Reading the Anabaptist Bible is a unique publication within the areas of Anabaptist history and theology, mainly because it serves as a daily guide for the spiritual disciplines. The book contains 365 readings, each containing three elements: a Bible passage, a brief explanatory text and an Anabaptist testimony reflecting on the biblical text or teaching.

Snyder and Peters are to be commended for undertaking this project. The Bible passages found in this book were first collected by unknown Anabaptists and published around 1540 in a tiny, thick book entitled Concordantz und Zeiger der namhaffigsten Sprüch aller biblischen Bücher alts und news Testaments. This Concordance contained what the Anabaptist compilers considered crucial biblical texts and the most important biblical topics for believers in the 16th century. The 63 topics run the gamut for living the Christian life - topics ranging from the Fear of God, Repentance, Faith, Baptism, Bearing Witness, Prayer, Fasting, to Reward of the Pious. As Snyder states, the topics are less concerned with doctrine or salvation history, and more with "the biblical direction for life lived in the presence of God, in both its inward and outward dimensions." (12) The uninitiated 21st century reader may be surprised to find the numerous texts from the Apocryphal books of Esdras, Judith, Wisdom, Tobit, and Sirach, used alongside those from the Old and New Testaments, a common practice among 16th century Christians. During their interrogations Anabaptist prisoners often quoted many of these selected biblical passages by memory in response to the accusations and questions of their interrogators, evidence that the small Concordance, capable of being hidden in a boot or small pocket, was read widely by the 16th century Anabaptists.

In addition to the daily scriptural passage, each reading contains a brief explanation or elaboration of the text, followed by an Anabaptist testimonial.

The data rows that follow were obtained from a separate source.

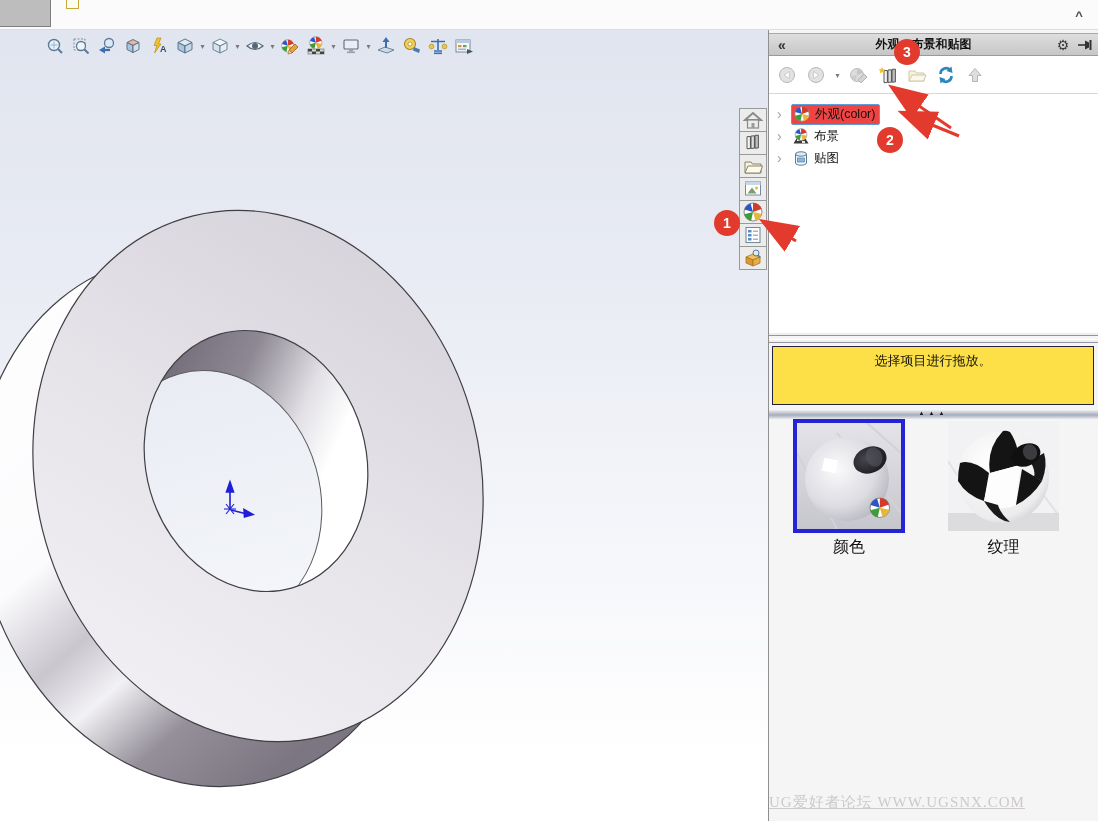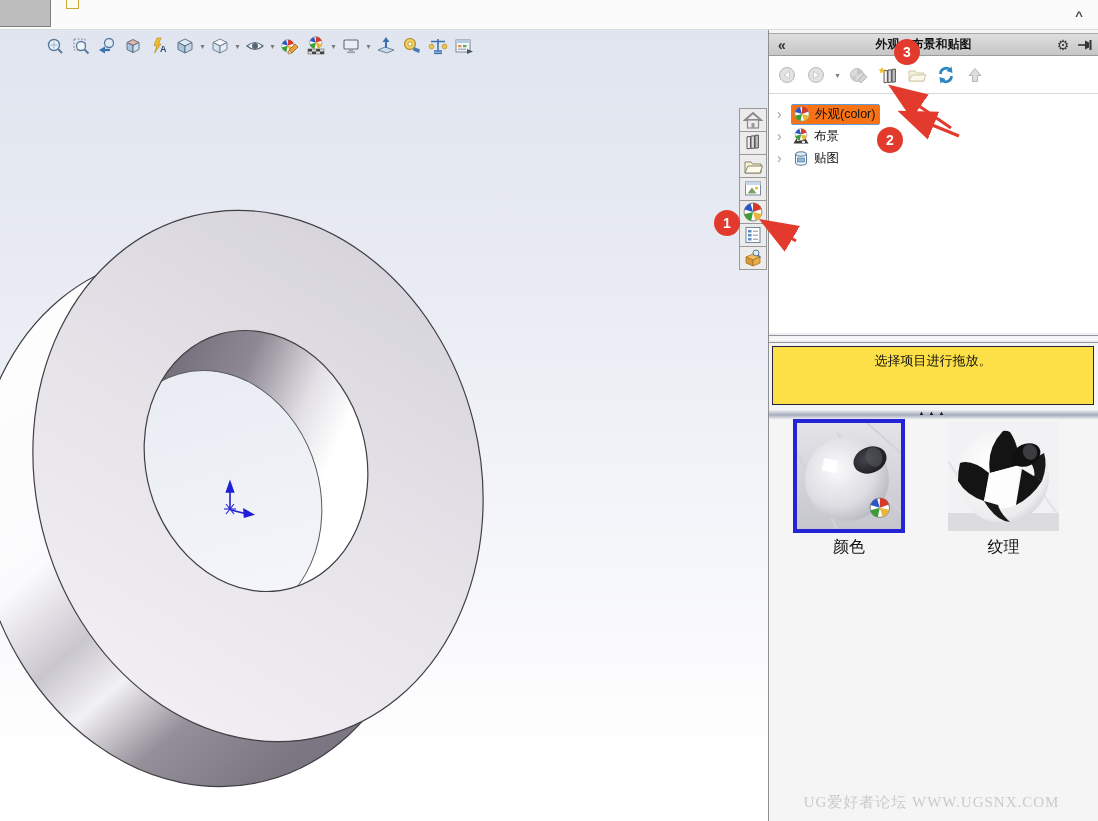--- a/index.html
+++ b/index.html
@@ -53,7 +53,7 @@
   .tree-row{position:absolute;left:8px;height:20px;display:flex;align-items:center;cursor:pointer;}
   .tr-chev{width:14px;color:#a0a0a0;font-size:14px;line-height:14px;}
   .tr-item{display:flex;align-items:center;gap:5px;padding:1px 4px 1px 2px;border-radius:2px;}
-  .tr-item.sel{background:#f97316;border:1px solid #5f9cd8;}
+  .tr-item.sel{background:#ef4444;border:1px solid #5f9cd8;}
   .tr-label{font-size:12.5px;color:#111;white-space:nowrap;}
 
   .split-bar{position:absolute;left:0;width:329px;height:4px;background:#efeef1;

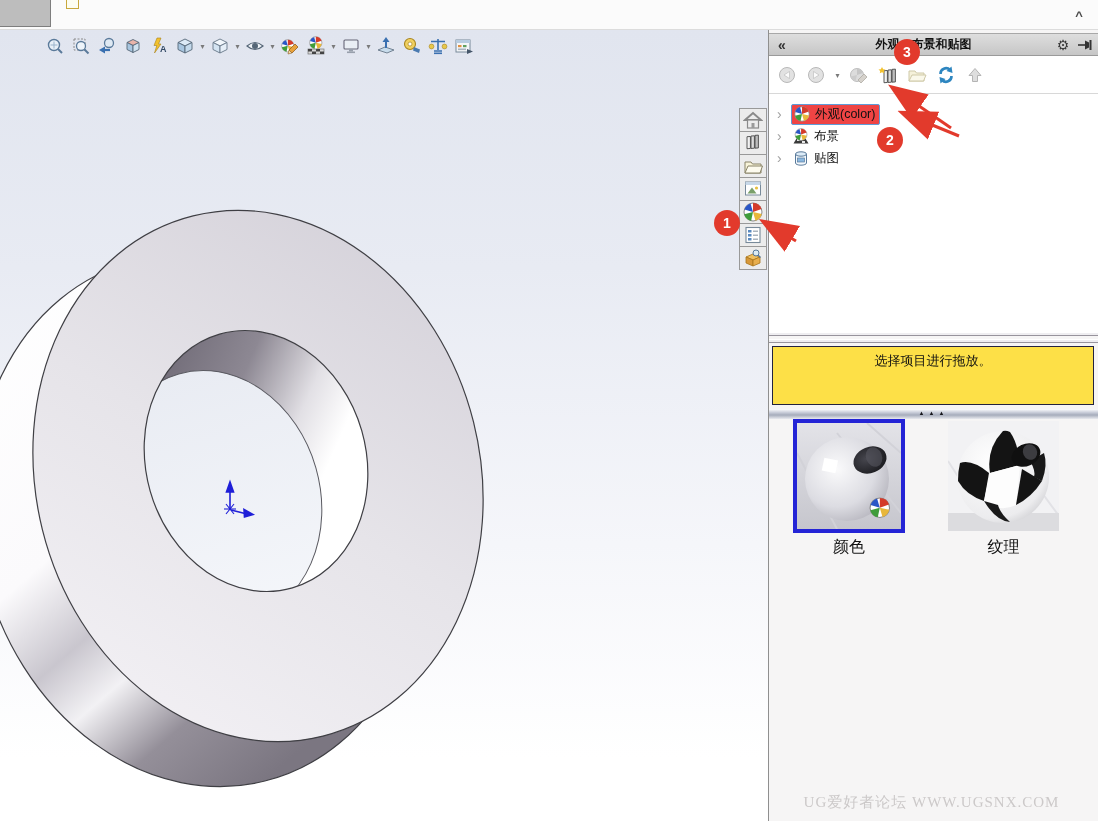--- a/index.html
+++ b/index.html
@@ -71,8 +71,8 @@
   .tl1{left:24px;top:507px;width:112px;}
   .tl2{left:179px;top:507px;width:111px;text-align:center;}
 
-  .watermark{position:absolute;left:0;top:763px;width:325px;text-align:center;font-size:15px;
-             color:#ccc9c9;font-family:"Liberation Serif",serif;letter-spacing:1px;white-space:nowrap;}
+  .watermark{position:absolute;left:0;top:763px;width:325px;text-align:left;font-size:15px;
+             color:#ccc9c9;font-family:"Liberation Serif",serif;letter-spacing:1px;white-space:nowrap;text-decoration:underline;}
 
   
   .anno{position:absolute;left:0;top:0;width:1098px;height:821px;pointer-events:none;}

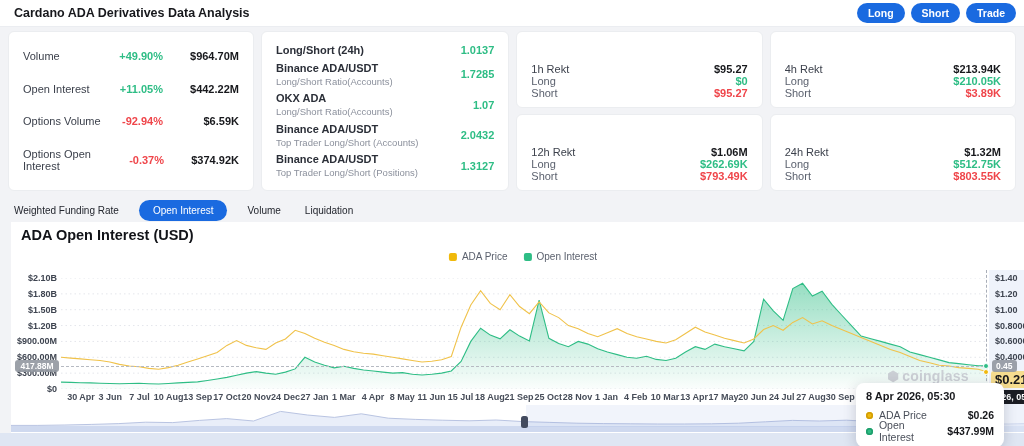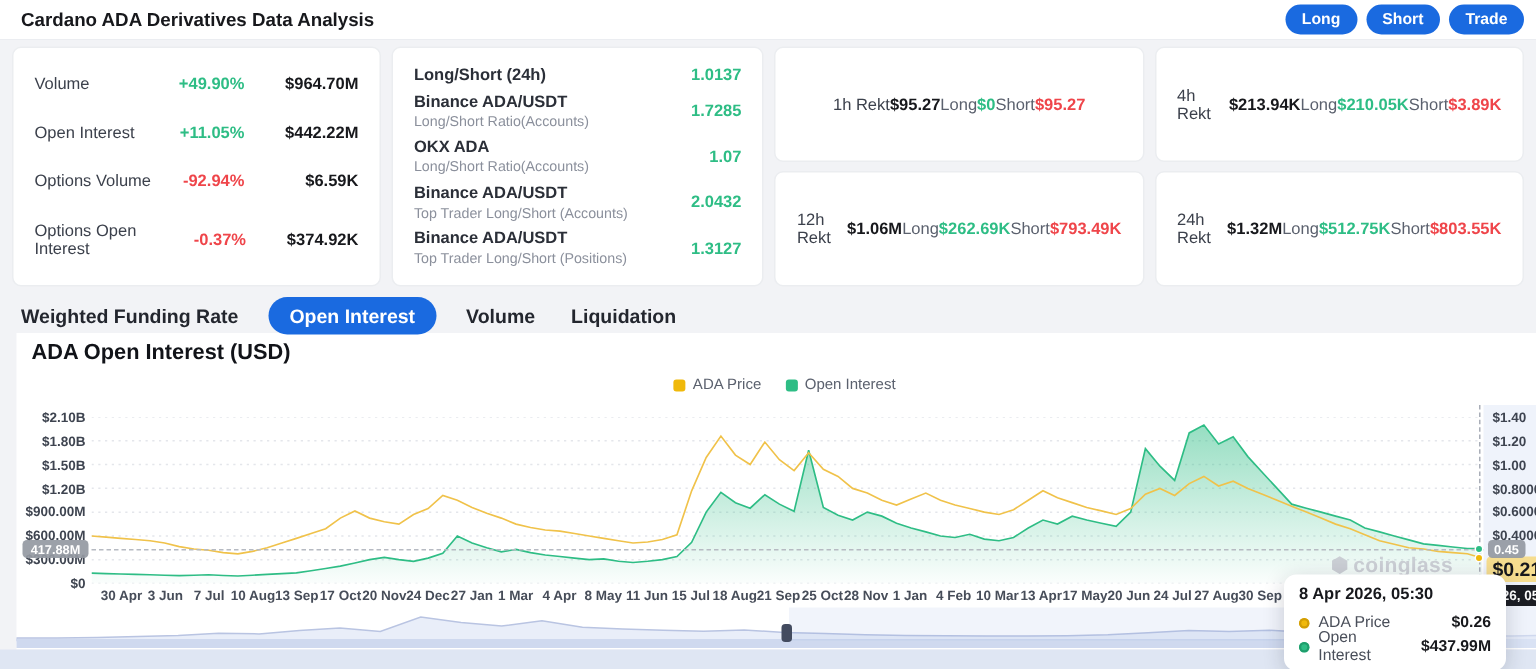--- a/index.html
+++ b/index.html
@@ -29,7 +29,7 @@
   .r-value { margin-left:auto; font-weight:700; font-size:11px; color:#2ebd85; }
 
   .rekt-col { flex:1.03; display:flex; flex-direction:column; gap:6px; }
-  .rekt-card { flex:1; display:flex; flex-direction:row; justify-content:center; padding:8px 14px; }
+  .rekt-card { flex:1; display:flex; flex-direction:column; justify-content:flex-end; padding:8px 14px; }
   .rk-row { display:flex; align-items:center; font-size:11px; }
   .rk-title { color:#3c414c; }
   .rk-sub { color:#5b616e; }

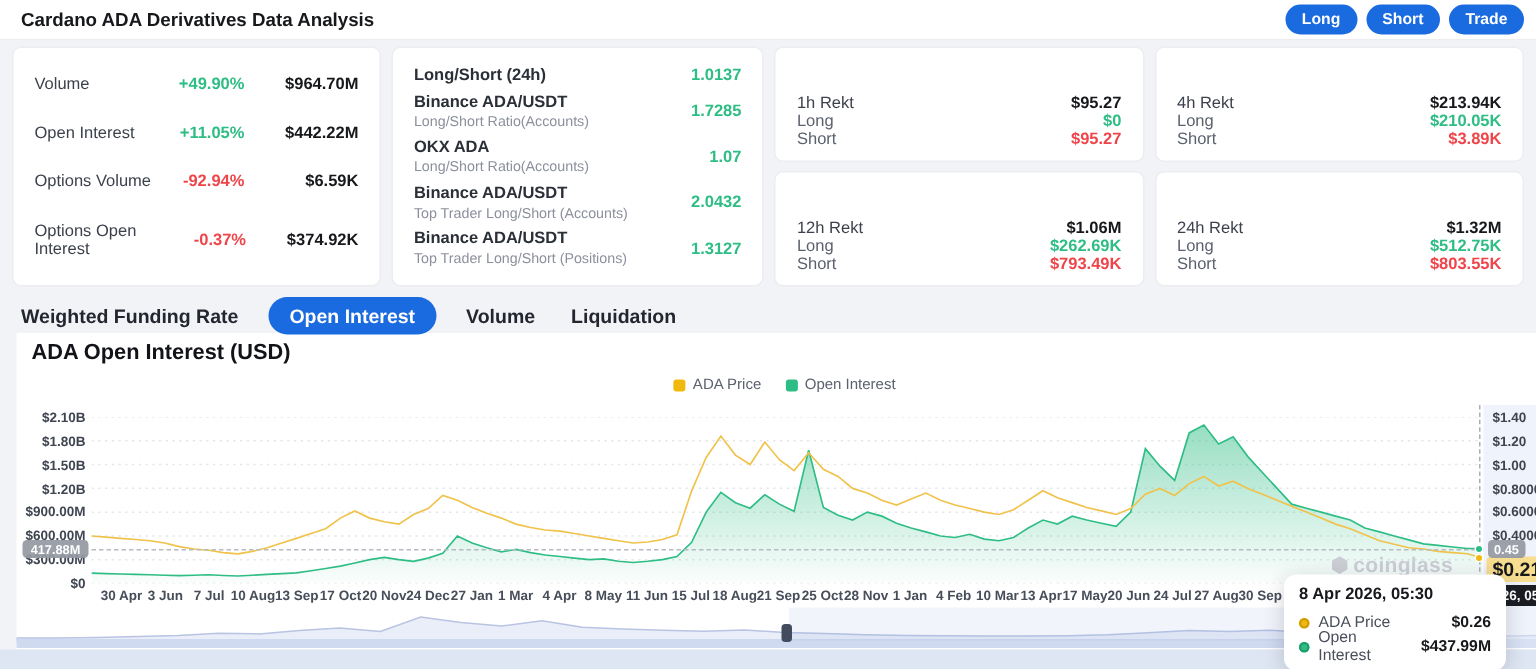--- a/index.html
+++ b/index.html
@@ -38,7 +38,7 @@
 
   
   .tabs { position:absolute; top:198px; left:10px; height:24px; display:flex; align-items:center; gap:16px; z-index:5; }
-  .tab { font-size:13px; font-weight:700; color:#23262e; padding:5px 4px; cursor:pointer; white-space:nowrap; }
+  .tab { font-size:10px; font-weight:400; color:#23262e; padding:5px 4px; cursor:pointer; white-space:nowrap; }
   .tab.active { background:#1a6ae0; color:#fff; border-radius:13px; padding:5px 14px; }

These testimonials, selected from such works as the Martyr's Mirror, the Ausbund, the Chronicle of the Hutterian Brethren, the writings of Menno Simons, Hans Denck, Balthasar Hubmaier, Dirk Philips, Pilgram Marpeck, and Peter Riedemann among others, often include reflections on the daily biblical passage which strengthened and consoled the imprisoned and persecuted Anabaptists. Although the circumstances in which the 16th century Anabaptists found themselves are quite different from our North American culture of the 21st century, many of the texts and testimonials are capable of inspiring today's readers to a life of discipleship. More than seventy-five biographical sketches of these particular Anabaptists are included in the book.

With the seeming renewed interest in spirituality among Mennonites, Reading the Anabaptist Bible might well be an appealing text for those practicing the spiritual disciplines of meditation and prayer. The short nature of the biblical text, explanation, and testimonial may be well suited for subsequent meditation, internalization, and guidance in living a life of discipleship in the 21st century. Although I read the text over a short period of time rather than a year, I found numerous passages and testimonials to be inspirational and thought-provoking.

As in most texts, especially in first editions, there will be errors. However, I wish to commend the editors and publisher for their fine work, especially since I detected only six errors throughout the entire book.

In sum, I would recommend Reading the Anabaptist Bible to Anabaptist scholars and to any persons interested in developing their own spirituality through daily readings and meditations.